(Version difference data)

◆ ◆ ◆ ◆ ◆

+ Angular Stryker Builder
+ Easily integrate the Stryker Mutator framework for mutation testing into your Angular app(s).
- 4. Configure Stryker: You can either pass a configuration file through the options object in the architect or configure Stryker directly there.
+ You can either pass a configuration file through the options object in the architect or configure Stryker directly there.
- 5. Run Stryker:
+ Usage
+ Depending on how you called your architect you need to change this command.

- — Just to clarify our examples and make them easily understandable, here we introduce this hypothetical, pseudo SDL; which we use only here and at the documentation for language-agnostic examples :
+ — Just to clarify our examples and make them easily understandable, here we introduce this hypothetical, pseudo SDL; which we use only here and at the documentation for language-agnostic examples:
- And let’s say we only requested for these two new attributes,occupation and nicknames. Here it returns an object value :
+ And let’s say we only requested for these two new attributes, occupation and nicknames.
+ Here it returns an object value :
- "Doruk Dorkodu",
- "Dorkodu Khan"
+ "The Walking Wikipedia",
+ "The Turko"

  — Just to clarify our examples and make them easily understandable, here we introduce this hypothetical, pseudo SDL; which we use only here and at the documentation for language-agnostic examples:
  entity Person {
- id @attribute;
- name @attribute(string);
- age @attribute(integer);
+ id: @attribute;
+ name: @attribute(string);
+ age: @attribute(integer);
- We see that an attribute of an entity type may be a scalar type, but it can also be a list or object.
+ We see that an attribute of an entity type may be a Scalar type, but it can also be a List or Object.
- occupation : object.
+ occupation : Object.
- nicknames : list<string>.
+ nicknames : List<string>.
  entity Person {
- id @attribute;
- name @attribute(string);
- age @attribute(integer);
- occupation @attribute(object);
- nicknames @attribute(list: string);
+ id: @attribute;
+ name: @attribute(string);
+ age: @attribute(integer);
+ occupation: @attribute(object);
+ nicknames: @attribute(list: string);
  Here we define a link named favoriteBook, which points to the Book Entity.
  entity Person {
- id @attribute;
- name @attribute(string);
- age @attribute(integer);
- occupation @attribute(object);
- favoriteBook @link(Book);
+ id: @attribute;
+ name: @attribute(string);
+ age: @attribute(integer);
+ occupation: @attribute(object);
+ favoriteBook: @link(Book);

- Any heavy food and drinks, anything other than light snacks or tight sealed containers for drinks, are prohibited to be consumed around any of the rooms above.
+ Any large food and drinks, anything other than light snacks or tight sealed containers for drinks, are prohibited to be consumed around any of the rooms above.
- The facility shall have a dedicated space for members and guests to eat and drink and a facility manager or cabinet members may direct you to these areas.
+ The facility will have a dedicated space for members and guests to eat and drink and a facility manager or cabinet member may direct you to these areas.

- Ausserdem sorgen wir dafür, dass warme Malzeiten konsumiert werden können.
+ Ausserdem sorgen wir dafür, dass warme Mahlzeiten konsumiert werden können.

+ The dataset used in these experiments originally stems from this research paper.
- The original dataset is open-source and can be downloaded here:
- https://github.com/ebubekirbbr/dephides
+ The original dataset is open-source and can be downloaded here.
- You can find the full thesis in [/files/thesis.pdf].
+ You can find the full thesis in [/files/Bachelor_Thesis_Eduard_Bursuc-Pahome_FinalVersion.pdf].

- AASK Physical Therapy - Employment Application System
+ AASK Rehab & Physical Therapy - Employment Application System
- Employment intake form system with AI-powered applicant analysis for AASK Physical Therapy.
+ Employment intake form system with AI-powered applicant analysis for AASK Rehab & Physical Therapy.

◆ ◆ ◆ ◆ ◆

## YOUR GOAL
Make a word-for-word copy of the records.

## TASK SOLUTION
+ Angular Stryker Builder
+ Easily integrate the Stryker Mutator framework for mutation testing into your Angular app(s).
- 4. Configure Stryker: You can either pass a configuration file through the options object in the architect or configure Stryker directly there.
+ You can either pass a configuration file through the options object in the architect or configure Stryker directly there.
- 5. Run Stryker:
+ Usage
+ Depending on how you called your architect you need to change this command.

- — Just to clarify our examples and make them easily understandable, here we introduce this hypothetical, pseudo SDL; which we use only here and at the documentation for language-agnostic examples :
+ — Just to clarify our examples and make them easily understandable, here we introduce this hypothetical, pseudo SDL; which we use only here and at the documentation for language-agnostic examples:
- And let’s say we only requested for these two new attributes,occupation and nicknames. Here it returns an object value :
+ And let’s say we only requested for these two new attributes, occupation and nicknames.
+ Here it returns an object value :
- "Doruk Dorkodu",
- "Dorkodu Khan"
+ "The Walking Wikipedia",
+ "The Turko"

  — Just to clarify our examples and make them easily understandable, here we introduce this hypothetical, pseudo SDL; which we use only here and at the documentation for language-agnostic examples:
  entity Person {
- id @attribute;
- name @attribute(string);
- age @attribute(integer);
+ id: @attribute;
+ name: @attribute(string);
+ age: @attribute(integer);
- We see that an attribute of an entity type may be a scalar type, but it can also be a list or object.
+ We see that an attribute of an entity type may be a Scalar type, but it can also be a List or Object.
- occupation : object.
+ occupation : Object.
- nicknames : list<string>.
+ nicknames : List<string>.
  entity Person {
- id @attribute;
- name @attribute(string);
- age @attribute(integer);
- occupation @attribute(object);
- nicknames @attribute(list: string);
+ id: @attribute;
+ name: @attribute(string);
+ age: @attribute(integer);
+ occupation: @attribute(object);
+ nicknames: @attribute(list: string);
  Here we define a link named favoriteBook, which points to the Book Entity.
  entity Person {
- id @attribute;
- name @attribute(string);
- age @attribute(integer);
- occupation @attribute(object);
- favoriteBook @link(Book);
+ id: @attribute;
+ name: @attribute(string);
+ age: @attribute(integer);
+ occupation: @attribute(object);
+ favoriteBook: @link(Book);

- Any heavy food and drinks, anything other than light snacks or tight sealed containers for drinks, are prohibited to be consumed around any of the rooms above.
+ Any large food and drinks, anything other than light snacks or tight sealed containers for drinks, are prohibited to be consumed around any of the rooms above.
- The facility shall have a dedicated space for members and guests to eat and drink and a facility manager or cabinet members may direct you to these areas.
+ The facility will have a dedicated space for members and guests to eat and drink and a facility manager or cabinet member may direct you to these areas.

- Ausserdem sorgen wir dafür, dass warme Malzeiten konsumiert werden können.
+ Ausserdem sorgen wir dafür, dass warme Mahlzeiten konsumiert werden können.

+ The dataset used in these experiments originally stems from this research paper.
- The original dataset is open-source and can be downloaded here:
- https://github.com/ebubekirbbr/dephides
+ The original dataset is open-source and can be downloaded here.
- You can find the full thesis in [/files/thesis.pdf].
+ You can find the full thesis in [/files/Bachelor_Thesis_Eduard_Bursuc-Pahome_FinalVersion.pdf].

- AASK Physical Therapy - Employment Application System
+ AASK Rehab & Physical Therapy - Employment Application System
- Employment intake form system with AI-powered applicant analysis for AASK Physical Therapy.
+ Employment intake form system with AI-powered applicant analysis for AASK Rehab & Physical Therapy.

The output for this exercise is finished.